**Problem description**
Please retype all of the entries that follow, leaving the images out.
START Supplied information
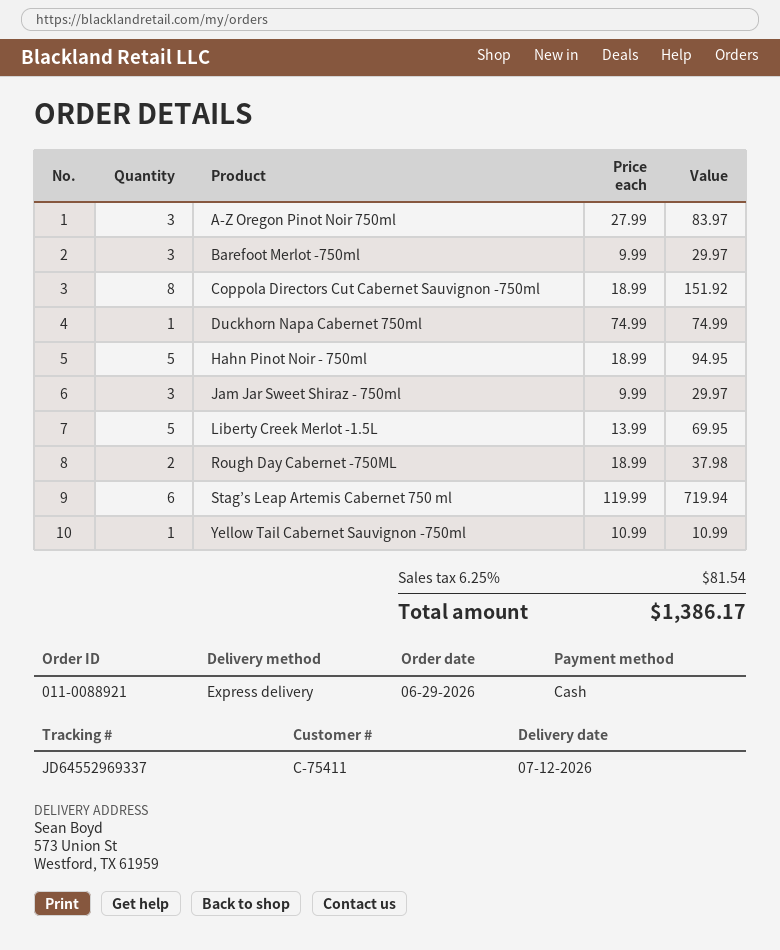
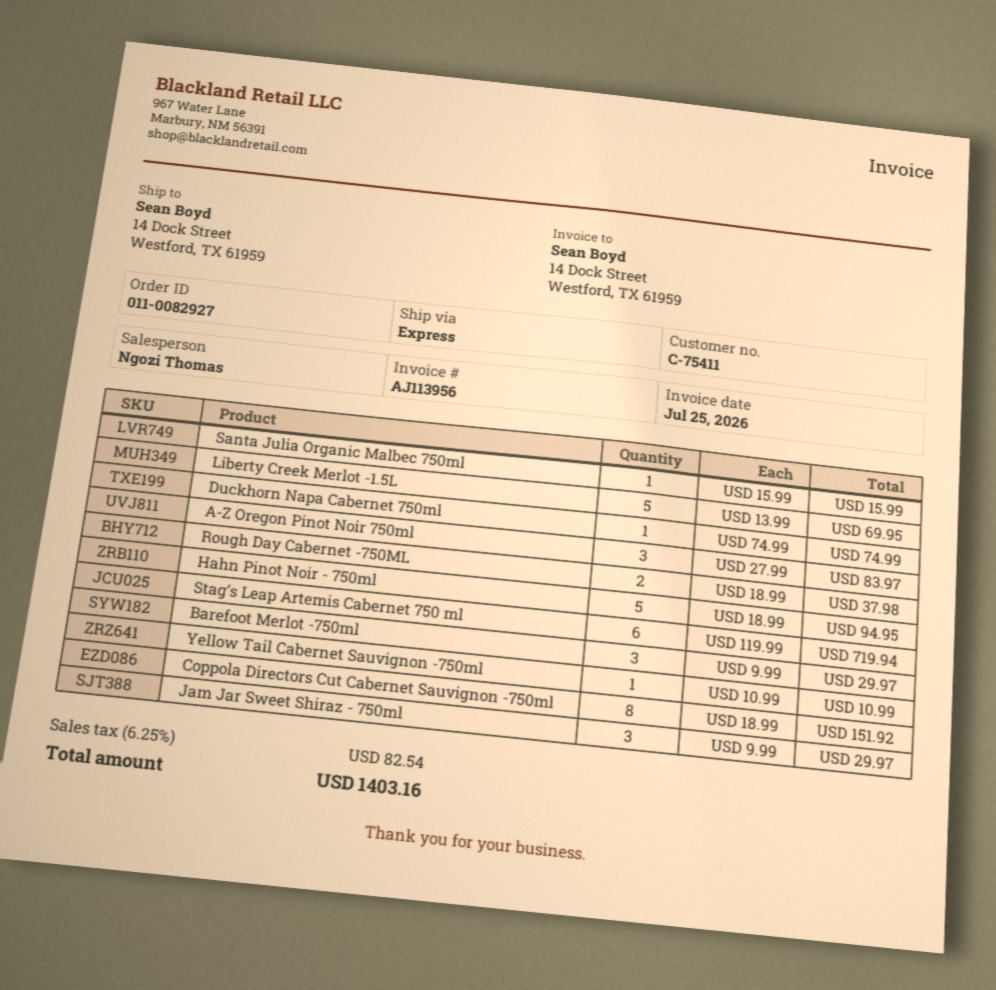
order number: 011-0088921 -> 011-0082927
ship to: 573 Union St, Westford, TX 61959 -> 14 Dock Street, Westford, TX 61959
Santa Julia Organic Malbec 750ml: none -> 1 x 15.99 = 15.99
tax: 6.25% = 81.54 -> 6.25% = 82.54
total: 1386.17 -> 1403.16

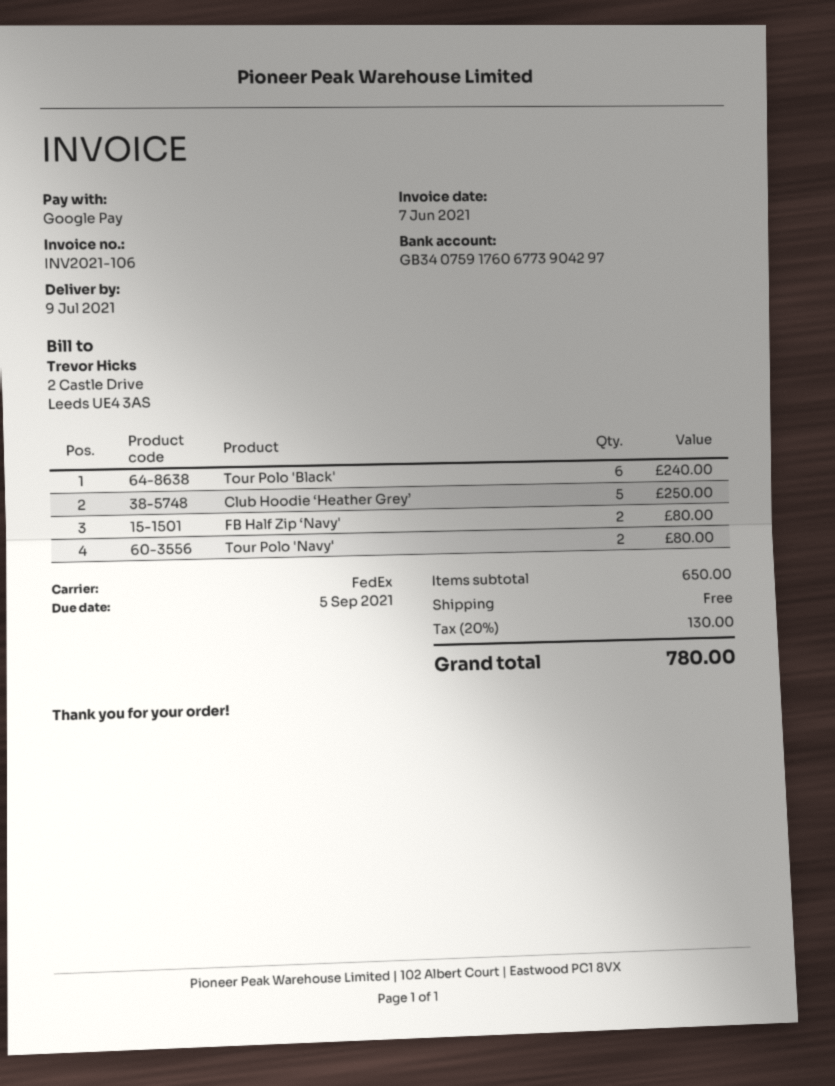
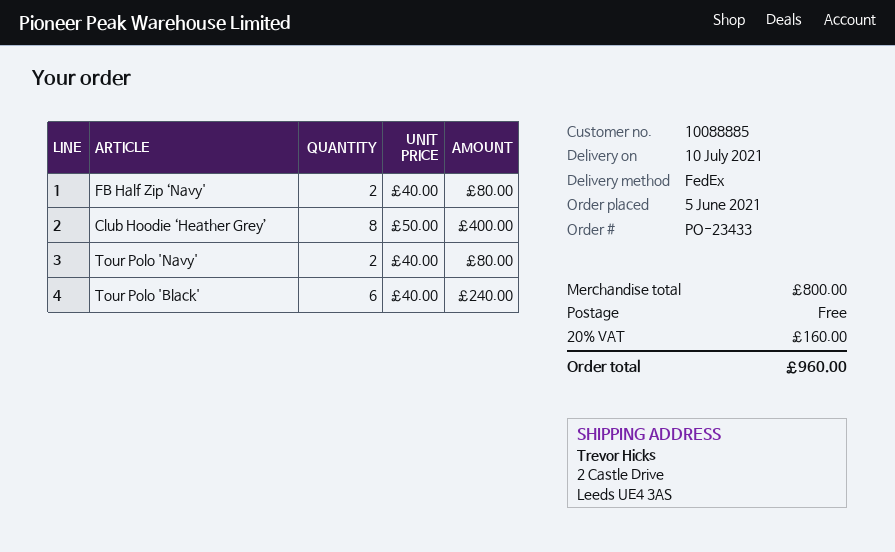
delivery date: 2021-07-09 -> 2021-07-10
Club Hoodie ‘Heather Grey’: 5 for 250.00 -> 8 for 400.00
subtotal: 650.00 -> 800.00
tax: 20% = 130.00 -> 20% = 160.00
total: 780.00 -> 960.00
END Supplied information
**Answer for the task**
order number: 011-0088921 -> 011-0082927
ship to: 573 Union St, Westford, TX 61959 -> 14 Dock Street, Westford, TX 61959
Santa Julia Organic Malbec 750ml: none -> 1 x 15.99 = 15.99
tax: 6.25% = 81.54 -> 6.25% = 82.54
total: 1386.17 -> 1403.16

delivery date: 2021-07-09 -> 2021-07-10
Club Hoodie ‘Heather Grey’: 5 for 250.00 -> 8 for 400.00
subtotal: 650.00 -> 800.00
tax: 20% = 130.00 -> 20% = 160.00
total: 780.00 -> 960.00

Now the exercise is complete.